_RAW DATA_
= Beginning of Section =
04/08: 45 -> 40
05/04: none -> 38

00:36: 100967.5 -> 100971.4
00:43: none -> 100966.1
= End of Section =
= Beginning of Section =
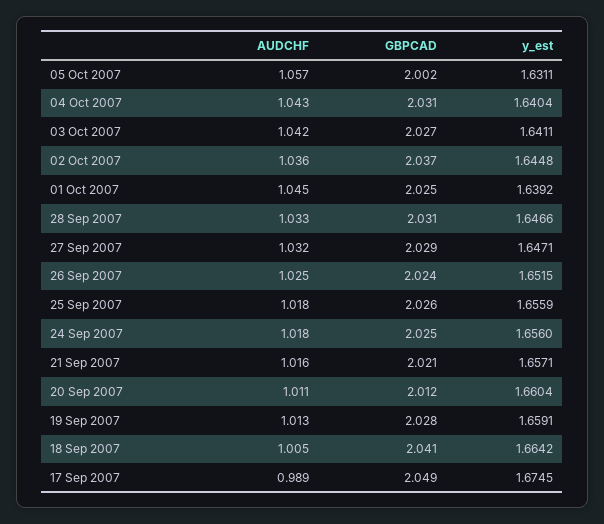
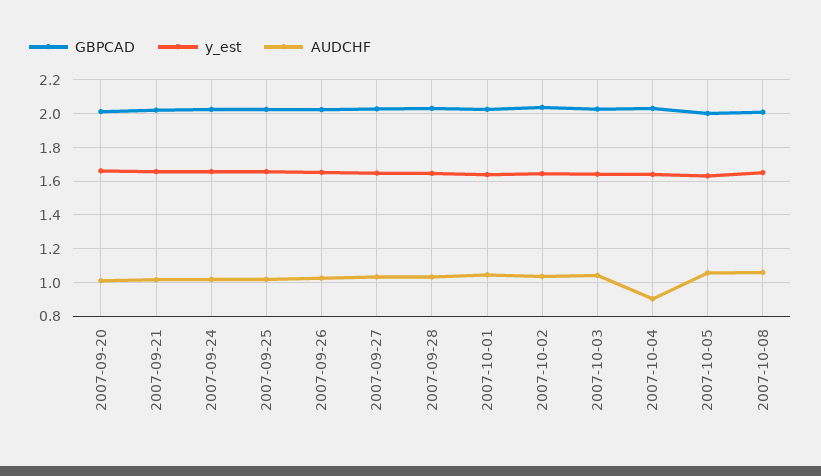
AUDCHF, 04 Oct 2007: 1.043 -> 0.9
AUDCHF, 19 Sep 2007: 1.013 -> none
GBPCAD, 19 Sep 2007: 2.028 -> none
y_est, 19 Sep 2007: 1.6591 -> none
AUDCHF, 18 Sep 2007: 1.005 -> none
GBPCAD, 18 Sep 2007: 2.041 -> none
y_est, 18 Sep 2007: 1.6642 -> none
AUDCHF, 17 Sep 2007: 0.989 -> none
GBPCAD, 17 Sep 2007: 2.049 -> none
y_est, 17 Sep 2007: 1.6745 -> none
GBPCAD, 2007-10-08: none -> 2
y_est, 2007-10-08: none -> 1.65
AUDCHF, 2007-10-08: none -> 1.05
= End of Section =
_TASK DIRECTIONS_
Would you please copy exactly the part of the entries above that begins at the line containing "GBPCAD, 17 Sep 2007: 2.049 -> none" and ends at the line containing "AUDCHF, 2007-10-08: none -> 1.05", both lines included?

_TASK SOLUTION_
GBPCAD, 17 Sep 2007: 2.049 -> none
y_est, 17 Sep 2007: 1.6745 -> none
GBPCAD, 2007-10-08: none -> 2
y_est, 2007-10-08: none -> 1.65
AUDCHF, 2007-10-08: none -> 1.05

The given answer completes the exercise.